## ACTIVITY
Check each line of the listing, and copy it if it contains the word "Liberation".

## MATERIAL SHOWN

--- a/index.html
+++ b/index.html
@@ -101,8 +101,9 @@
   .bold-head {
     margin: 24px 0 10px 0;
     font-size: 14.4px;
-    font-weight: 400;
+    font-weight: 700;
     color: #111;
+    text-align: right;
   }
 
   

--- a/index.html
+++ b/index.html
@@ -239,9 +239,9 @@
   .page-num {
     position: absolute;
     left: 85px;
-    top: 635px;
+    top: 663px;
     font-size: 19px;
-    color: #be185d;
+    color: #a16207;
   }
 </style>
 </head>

==

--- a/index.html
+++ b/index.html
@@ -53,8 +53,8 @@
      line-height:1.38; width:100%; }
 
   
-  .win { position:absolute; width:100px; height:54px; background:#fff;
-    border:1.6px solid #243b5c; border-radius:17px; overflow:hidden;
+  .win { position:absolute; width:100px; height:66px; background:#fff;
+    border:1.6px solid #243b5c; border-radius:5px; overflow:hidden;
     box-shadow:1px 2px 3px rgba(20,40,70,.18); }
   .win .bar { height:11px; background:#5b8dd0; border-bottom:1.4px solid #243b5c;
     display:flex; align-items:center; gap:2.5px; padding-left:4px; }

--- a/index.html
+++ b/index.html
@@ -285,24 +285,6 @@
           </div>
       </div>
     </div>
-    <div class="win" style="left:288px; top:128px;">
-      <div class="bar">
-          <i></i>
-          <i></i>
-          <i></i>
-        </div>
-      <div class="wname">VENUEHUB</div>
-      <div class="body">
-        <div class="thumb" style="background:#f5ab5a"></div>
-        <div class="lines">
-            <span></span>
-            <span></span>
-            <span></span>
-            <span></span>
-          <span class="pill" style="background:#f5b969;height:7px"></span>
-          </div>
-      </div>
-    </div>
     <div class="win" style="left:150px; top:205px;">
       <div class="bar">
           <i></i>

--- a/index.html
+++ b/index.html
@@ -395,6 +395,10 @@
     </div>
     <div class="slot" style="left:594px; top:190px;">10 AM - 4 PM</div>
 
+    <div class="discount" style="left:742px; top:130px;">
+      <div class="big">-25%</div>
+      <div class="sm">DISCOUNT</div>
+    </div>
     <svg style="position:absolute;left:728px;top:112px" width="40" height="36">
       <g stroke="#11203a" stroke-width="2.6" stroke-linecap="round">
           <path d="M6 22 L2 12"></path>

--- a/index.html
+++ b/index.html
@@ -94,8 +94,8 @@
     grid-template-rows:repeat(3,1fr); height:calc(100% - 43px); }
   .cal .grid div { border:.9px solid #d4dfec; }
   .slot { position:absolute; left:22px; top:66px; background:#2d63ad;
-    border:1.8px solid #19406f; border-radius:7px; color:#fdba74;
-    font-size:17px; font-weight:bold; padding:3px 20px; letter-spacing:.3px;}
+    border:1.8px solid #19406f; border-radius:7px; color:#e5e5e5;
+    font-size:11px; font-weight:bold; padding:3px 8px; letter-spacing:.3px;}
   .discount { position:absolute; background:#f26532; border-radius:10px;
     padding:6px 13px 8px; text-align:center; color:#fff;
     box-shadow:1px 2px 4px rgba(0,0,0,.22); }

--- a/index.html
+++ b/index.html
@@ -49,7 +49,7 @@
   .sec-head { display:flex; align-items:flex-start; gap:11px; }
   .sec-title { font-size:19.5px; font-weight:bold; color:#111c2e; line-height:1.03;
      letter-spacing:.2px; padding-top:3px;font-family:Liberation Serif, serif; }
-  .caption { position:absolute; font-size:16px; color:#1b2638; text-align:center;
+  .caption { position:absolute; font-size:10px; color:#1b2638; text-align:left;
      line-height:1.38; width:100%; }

---

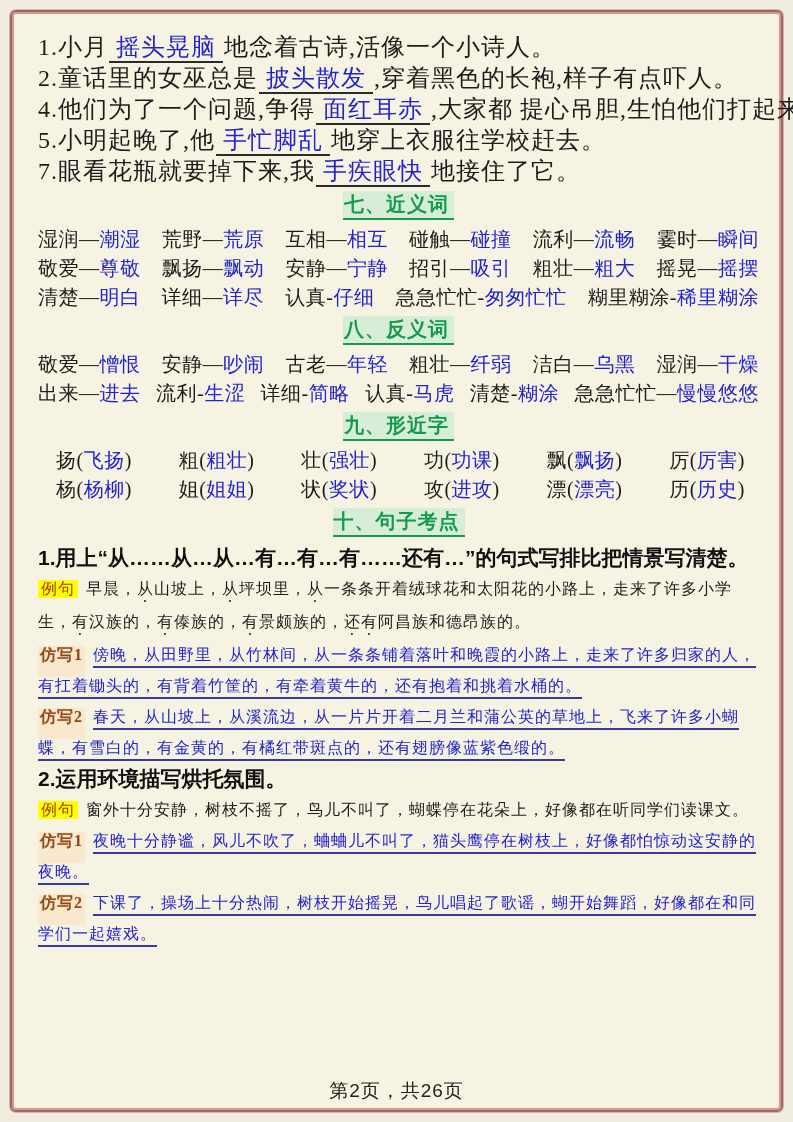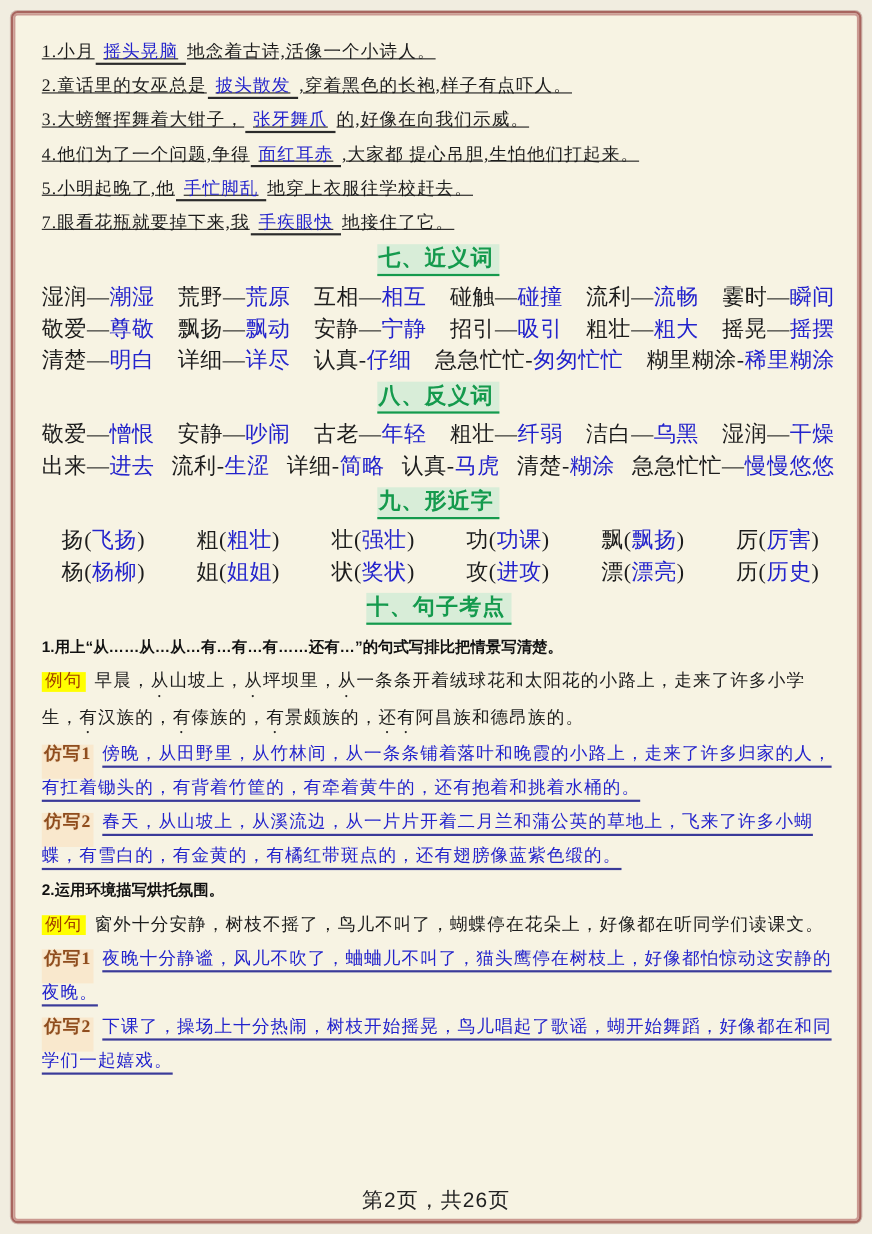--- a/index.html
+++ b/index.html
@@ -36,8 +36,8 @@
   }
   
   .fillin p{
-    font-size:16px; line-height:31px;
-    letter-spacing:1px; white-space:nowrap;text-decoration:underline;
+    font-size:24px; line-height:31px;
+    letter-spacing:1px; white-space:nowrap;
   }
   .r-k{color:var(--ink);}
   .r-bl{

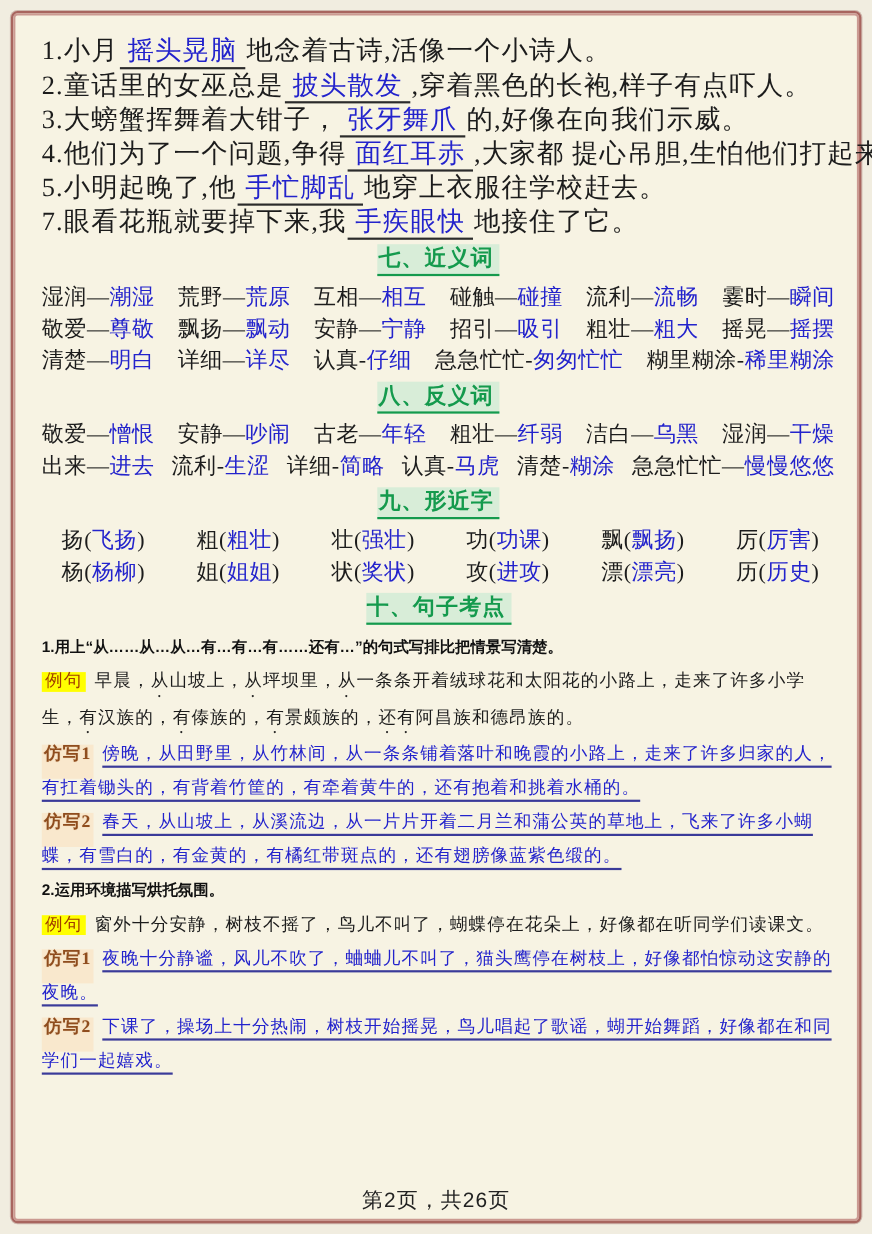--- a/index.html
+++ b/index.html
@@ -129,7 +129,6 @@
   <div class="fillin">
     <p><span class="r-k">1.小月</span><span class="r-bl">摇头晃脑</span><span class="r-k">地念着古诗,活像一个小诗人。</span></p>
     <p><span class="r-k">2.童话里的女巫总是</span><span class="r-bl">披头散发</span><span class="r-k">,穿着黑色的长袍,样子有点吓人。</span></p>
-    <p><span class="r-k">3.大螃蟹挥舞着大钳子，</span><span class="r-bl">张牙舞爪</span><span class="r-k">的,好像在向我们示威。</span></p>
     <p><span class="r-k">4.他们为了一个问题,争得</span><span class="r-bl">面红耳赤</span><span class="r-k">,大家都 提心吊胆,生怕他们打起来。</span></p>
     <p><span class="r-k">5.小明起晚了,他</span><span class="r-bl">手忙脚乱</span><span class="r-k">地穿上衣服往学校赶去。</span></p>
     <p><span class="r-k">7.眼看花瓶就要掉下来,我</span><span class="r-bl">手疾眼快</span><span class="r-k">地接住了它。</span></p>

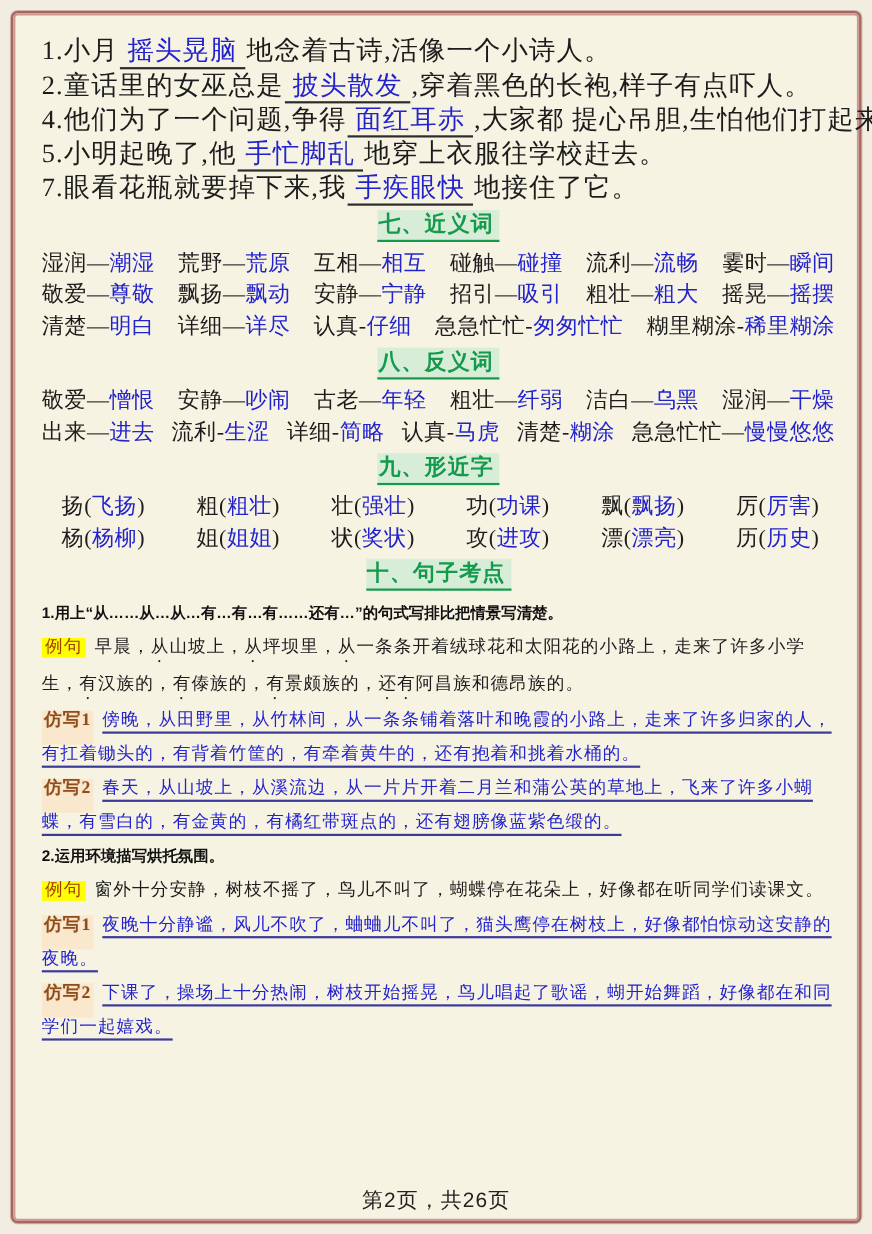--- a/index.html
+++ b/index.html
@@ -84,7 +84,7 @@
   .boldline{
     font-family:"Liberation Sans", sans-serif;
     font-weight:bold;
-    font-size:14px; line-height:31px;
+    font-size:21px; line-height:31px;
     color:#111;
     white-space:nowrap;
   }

## COMPLETED EXERCISE
      letter-spacing:.2px; padding-top:3px;font-family:Liberation Serif, serif; }
     font-family:"Liberation Sans", sans-serif;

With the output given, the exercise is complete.